• EXERCISE
Among the entries that follow, some lines contain the word "fill". Show all of them.

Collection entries
>>

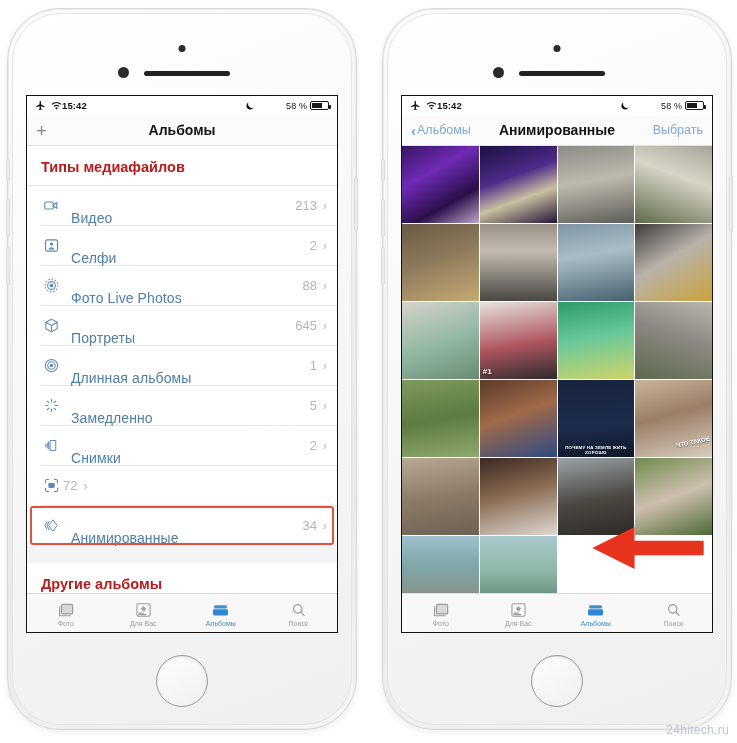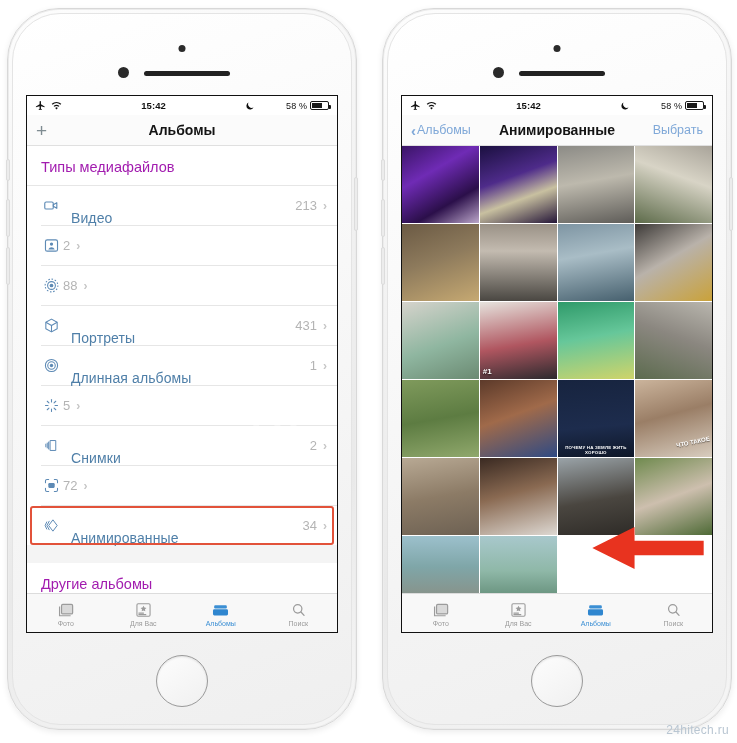--- a/index.html
+++ b/index.html
@@ -64,21 +64,21 @@
     background:#fff; border:1.6px solid #111; overflow:hidden;
   }
 
   
   .statusbar{
     height:19px; display:flex; align-items:center;
     padding:0 8px; font-size:9.5px; color:#111; background:#fff;
     letter-spacing:.1px;
   }
   .sb-left{ display:flex; align-items:center; gap:5px; }
-  .sb-center{ flex:1; text-align:center; font-weight:600; font-size:9.5px; }
+  .sb-center{ flex:1; font-weight:600; font-size:9.5px; }
   .sb-right{ display:flex; align-items:center; gap:3px; }
   .battery{
     width:19px;height:9px;border:1px solid #1a1a1a;border-radius:2px;position:relative;
   }
   .battery::after{
     content:""; position:absolute; right:-3px; top:2.5px; width:2px;height:4px;
     background:#1a1a1a; border-radius:0 1px 1px 0;
   }
   .battery i{ position:absolute; left:1px; top:1px; bottom:1px; width:58%; background:#1a1a1a; display:block;}
   .pct{ font-size:9px;padding-left:28px; }
@@ -93,21 +93,21 @@
     font-size:14px; font-weight:700; color:#141414; pointer-events:none;
   }
   .plus-btn{ font-size:19px; color:#7f8c92; line-height:1; font-weight:300; z-index:2;}
   .back-btn{ display:flex; align-items:center; gap:1px; color:#7fa8d8; font-size:12.5px; z-index:2;}
   .back-chev{ font-size:15px; line-height:1; font-weight:600; }
   .select-btn{ margin-left:auto; color:#7fa8d8; font-size:12.5px; z-index:2;}
 
   
   .list-body{ height:488px; background:#fff; position:relative; overflow:hidden; }
   .section-head{
-    font-size:14.5px; font-weight:400; color:#a21caf;
+    font-size:14.5px; font-weight:700; color:#b91c1c;
     padding:13px 14px 10px; background:#fff;
   }
   .sep{ height:1px; background:#e6e6e6; margin-left:14px; }
   .sep-full{ height:1px; background:#e6e6e6; }
 
   .row{
     display:flex; align-items:center; height:39px; padding:0 10px 0 12px;
     background:#fff; position:relative;
   }
   .row-icon{ width:24px; display:flex; align-items:center; justify-content:center; color:#5d8ab5;}
@@ -237,47 +237,49 @@
         <div class="sep"></div>
 
         <div class="row">
           <span class="row-icon">
             <svg width="17" height="17" viewBox="0 0 24 24" fill="none" stroke="#5d8ab5" stroke-width="1.6">
               <rect x="3.5" y="4" width="17" height="16" rx="2.5"></rect>
               <circle cx="12" cy="10" r="2.3" fill="#5d8ab5" stroke="none"></circle>
               <path d="M7.5 17.5c1-2.2 2.7-3.2 4.5-3.2s3.5 1 4.5 3.2z" fill="#5d8ab5" stroke="none"></path>
             </svg>
           </span>
+          <span class="row-label">Селфи</span>
           <span class="row-count">2</span>
           <span class="row-chev">›</span>
         </div>
         <div class="sep"></div>
 
         <div class="row">
           <span class="row-icon">
             <svg width="17" height="17" viewBox="0 0 24 24" fill="none" stroke="#5d8ab5" stroke-width="1.5">
               <circle cx="12" cy="12" r="2.6" fill="#5d8ab5" stroke="none"></circle>
               <circle cx="12" cy="12" r="5.5"></circle>
               <circle cx="12" cy="12" r="9" stroke-dasharray="2.2 2.4"></circle>
             </svg>
           </span>
+          <span class="row-label">Фото Live Photos</span>
           <span class="row-count">88</span>
           <span class="row-chev">›</span>
         </div>
         <div class="sep"></div>
 
         <div class="row">
           <span class="row-icon">
             <svg width="17" height="17" viewBox="0 0 24 24" fill="none" stroke="#5d8ab5" stroke-width="1.5" stroke-linejoin="round">
               <path d="M12 3l8 4.5v9L12 21l-8-4.5v-9z"></path>
               <path d="M4 7.5l8 4.5 8-4.5M12 12v9"></path>
             </svg>
           </span>
           <span class="row-label">Портреты</span>
-          <span class="row-count">431</span>
+          <span class="row-count">645</span>
           <span class="row-chev">›</span>
         </div>
         <div class="sep"></div>
 
         <div class="row">
           <span class="row-icon">
             <svg width="17" height="17" viewBox="0 0 24 24" fill="none" stroke="#5d8ab5" stroke-width="1.5">
               <circle cx="12" cy="12" r="2.4" fill="#5d8ab5" stroke="none"></circle>
               <circle cx="12" cy="12" r="5.3"></circle>
               <circle cx="12" cy="12" r="8.6"></circle>
@@ -297,20 +299,21 @@
                   <line x1="12" y1="17" x2="12" y2="20.5"></line>
                 <line x1="3.5" y1="12" x2="7" y2="12"></line>
                   <line x1="17" y1="12" x2="20.5" y2="12"></line>
                 <line x1="6" y1="6" x2="8.4" y2="8.4"></line>
                   <line x1="15.6" y1="15.6" x2="18" y2="18"></line>
                 <line x1="6" y1="18" x2="8.4" y2="15.6"></line>
                   <line x1="15.6" y1="8.4" x2="18" y2="6"></line>
               </g>
             </svg>
           </span>
+          <span class="row-label">Замедленно</span>
           <span class="row-count">5</span>
           <span class="row-chev">›</span>
         </div>
         <div class="sep"></div>
 
         <div class="row">
           <span class="row-icon">
             <svg width="17" height="17" viewBox="0 0 24 24" fill="none" stroke="#5d8ab5" stroke-width="1.4" stroke-linejoin="round">
               <path d="M10 5h8v14h-8z"></path>
               <path d="M8 6.5v11M6 8v8M4 9.5v5"></path>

<<

• EXERCISE RESPONSE
             <svg width="17" height="17" viewBox="0 0 24 24" fill="none" stroke="#5d8ab5" stroke-width="1.6">
               <circle cx="12" cy="10" r="2.3" fill="#5d8ab5" stroke="none"></circle>
               <path d="M7.5 17.5c1-2.2 2.7-3.2 4.5-3.2s3.5 1 4.5 3.2z" fill="#5d8ab5" stroke="none"></path>
             <svg width="17" height="17" viewBox="0 0 24 24" fill="none" stroke="#5d8ab5" stroke-width="1.5">
               <circle cx="12" cy="12" r="2.6" fill="#5d8ab5" stroke="none"></circle>
             <svg width="17" height="17" viewBox="0 0 24 24" fill="none" stroke="#5d8ab5" stroke-width="1.5" stroke-linejoin="round">
             <svg width="17" height="17" viewBox="0 0 24 24" fill="none" stroke="#5d8ab5" stroke-width="1.5">
               <circle cx="12" cy="12" r="2.4" fill="#5d8ab5" stroke="none"></circle>
             <svg width="17" height="17" viewBox="0 0 24 24" fill="none" stroke="#5d8ab5" stroke-width="1.4" stroke-linejoin="round">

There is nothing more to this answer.